Explosions rock Libya's Tripoli as rival groups clash

Explosions rock Libya's Tripoli as rival groups clash
2 min read
27 August, 2018
Violence continues to rock Libya's capital as the country finds itself torn between a myriad of militias, jihadist groups and traffickers.
Pro-GNA militias expelled several rival groups from the capital in 2017 [Getty]
Libyan rival groups linked to the unity government faced off with tanks and pickups mounted with machine guns, residents and security sources said, as explosions rocked Libya’s capital on Monday.

There was no official casualty toll from the health ministry but the office of Tripoli's security services said one person was killed and three others were wounded, as the unity government condemned "outlawed groups" for the violence "terrifying" local residents.

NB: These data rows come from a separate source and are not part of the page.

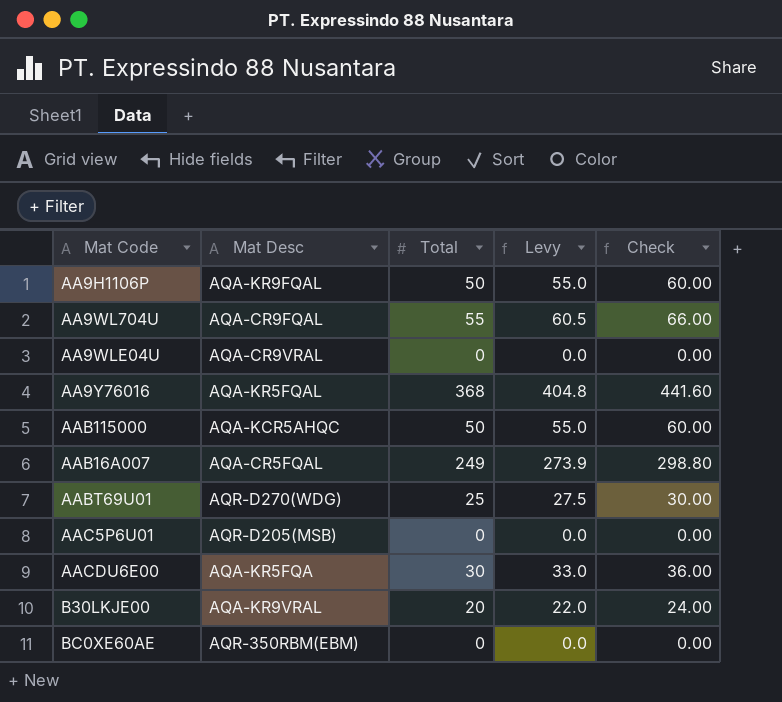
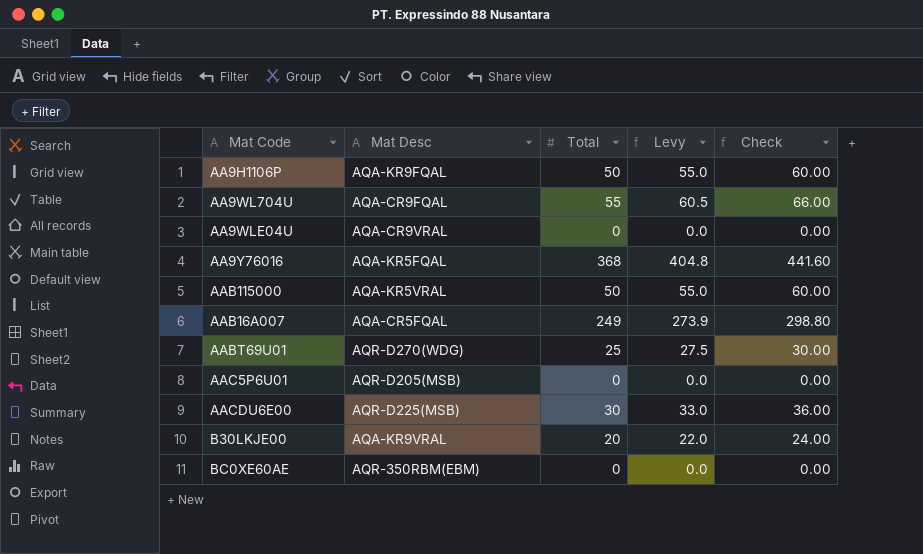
AAB115000 | Mat Desc: AQA-KCR5AHQC -> AQA-KR5VRAL
AACDU6E00 | Mat Desc: AQA-KR5FQA -> AQR-D225(MSB)

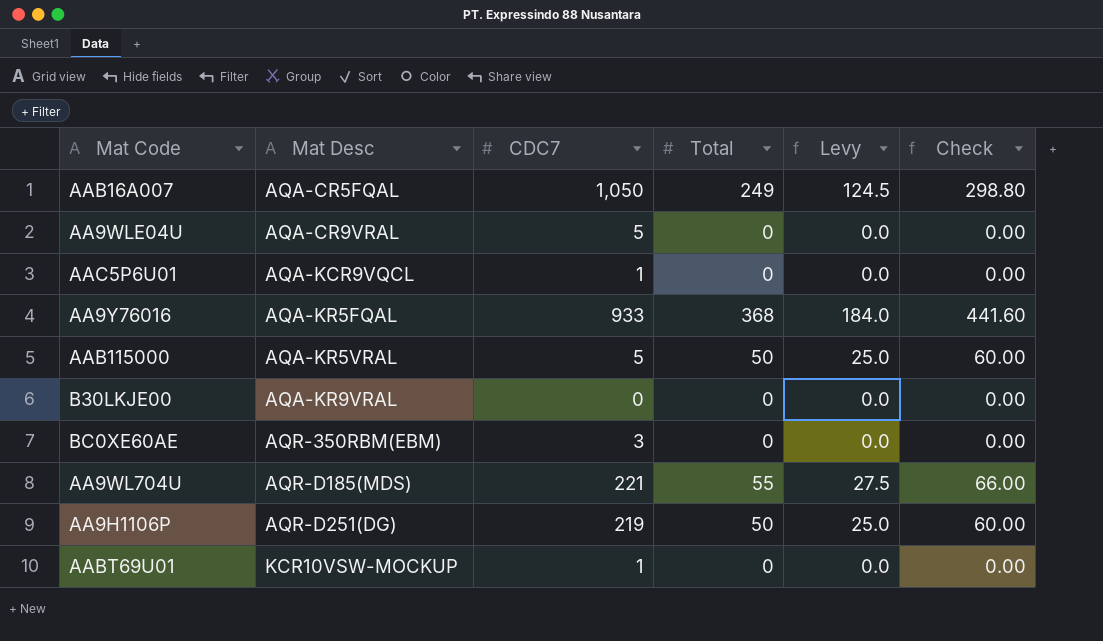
row order: none -> Mat Desc ascending
column CDC7 | position: none -> 3
column Levy | formula: [Total] * 1.1 -> [Total] * 0.5
row AACDU6E00: AQR-D225(MSB) | 30 | 33.0 | 36.00 -> none
AAC5P6U01 | Mat Desc: AQR-D205(MSB) -> AQA-KCR9VQCL
B30LKJE00 | Total: 20 -> 0
B30LKJE00 | Check: 24.00 -> 0.00
AA9WL704U | Mat Desc: AQA-CR9FQAL -> AQR-D185(MDS)
AA9H1106P | Mat Desc: AQA-KR9FQAL -> AQR-D251(DG)
AABT69U01 | Mat Desc: AQR-D270(WDG) -> KCR10VSW-MOCKUP
AABT69U01 | Total: 25 -> 0
AABT69U01 | Check: 30.00 -> 0.00

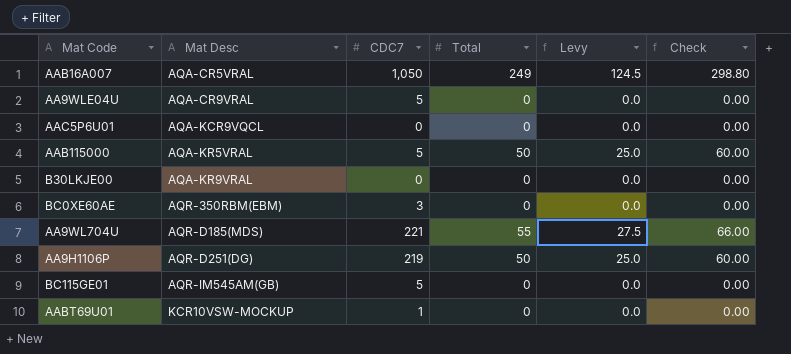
row AA9Y76016: AQA-KR5FQAL | 933 | 368 | 184.0 | 441.60 -> none
AAB16A007 | Mat Desc: AQA-CR5FQAL -> AQA-CR5VRAL
AAC5P6U01 | CDC7: 1 -> 0
row BC115GE01: none -> AQR-IM545AM(GB) | 5 | 0 | 0.0 | 0.00

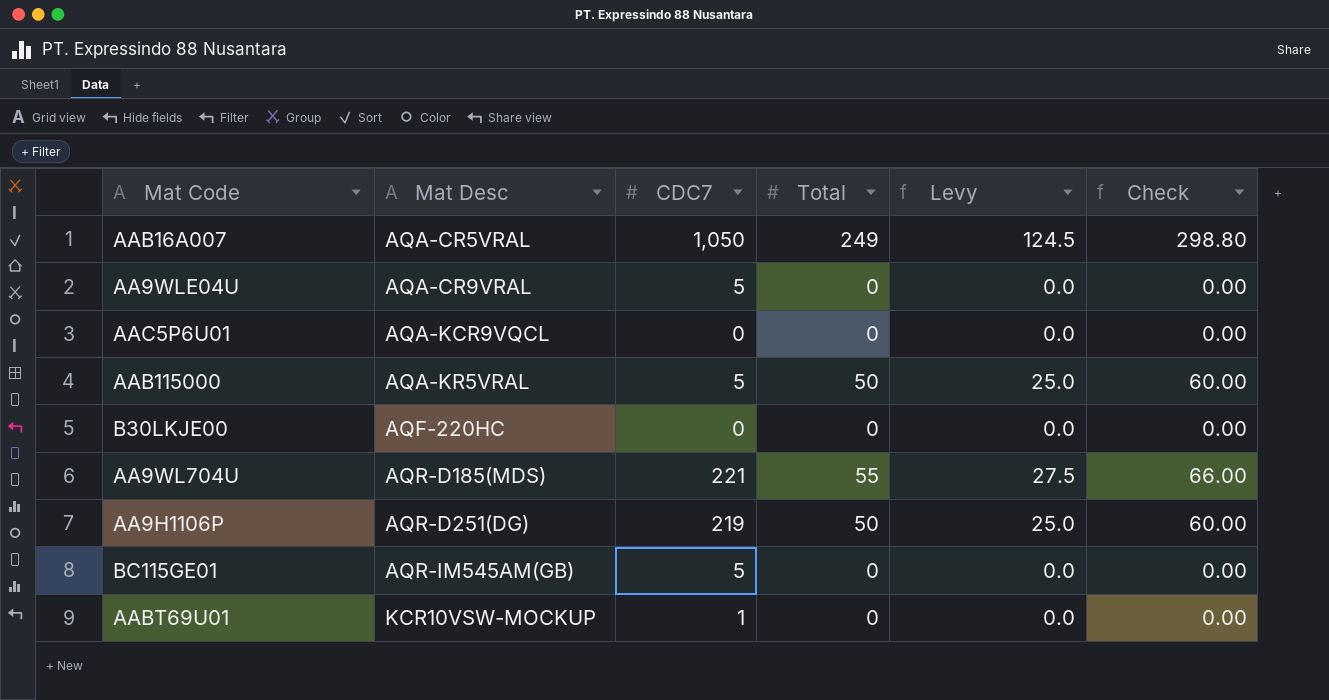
row BC0XE60AE: AQR-350RBM(EBM) | 3 | 0 | 0.0 | 0.00 -> none
B30LKJE00 | Mat Desc: AQA-KR9VRAL -> AQF-220HC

The fighting broke out early in the day before easing off in the afternoon, although intermittent explosions were heard in the Ain Zara and Salaheddin neighbourhoods of southeast Tripoli.

"I'm still hearing very strong blasts that are rattling the windows of my home," a resident of Ain Zara told AFP by telephone, asking not to be named.

Another local resident in Salaheddin said tanks and several pickup trucks loaded with heavy machine guns were still deployed on the main roads of the suburb.

"I hear shooting. I can't leave the house," he said, adding that apartments had been hit by shelling.

The UN-backed Government of National Accord warned that "all those involved in this cowardly attack... are considered outlaws and will be pursued... without mercy".

According to a source within the security services, the clashes pitted a militia linked to the GNA's defence ministry to another affiliated to the interior ministry.

Since the 2011 NATO-backed ouster of dictator Muammar Gaddafi, Libya has been divided between the unity government in Tripoli and a rival administration in the east of the country.

A myriad of militias, jihadist groups and people traffickers have taken advantage of the chaos.

Transitional authorities, including the GNA, have tried but failed to integrate the armed forces into a regular army, relying on militias to ensure the capital's security.

In the summer of 2017, pro-GNA militias expelled several rival groups from the capital.

IS was dislodged from its stronghold in the coastal city of Sirte, in 2016 with some surviving militants fleeing inland.

Libya is currently split between rival governments in the east and the west.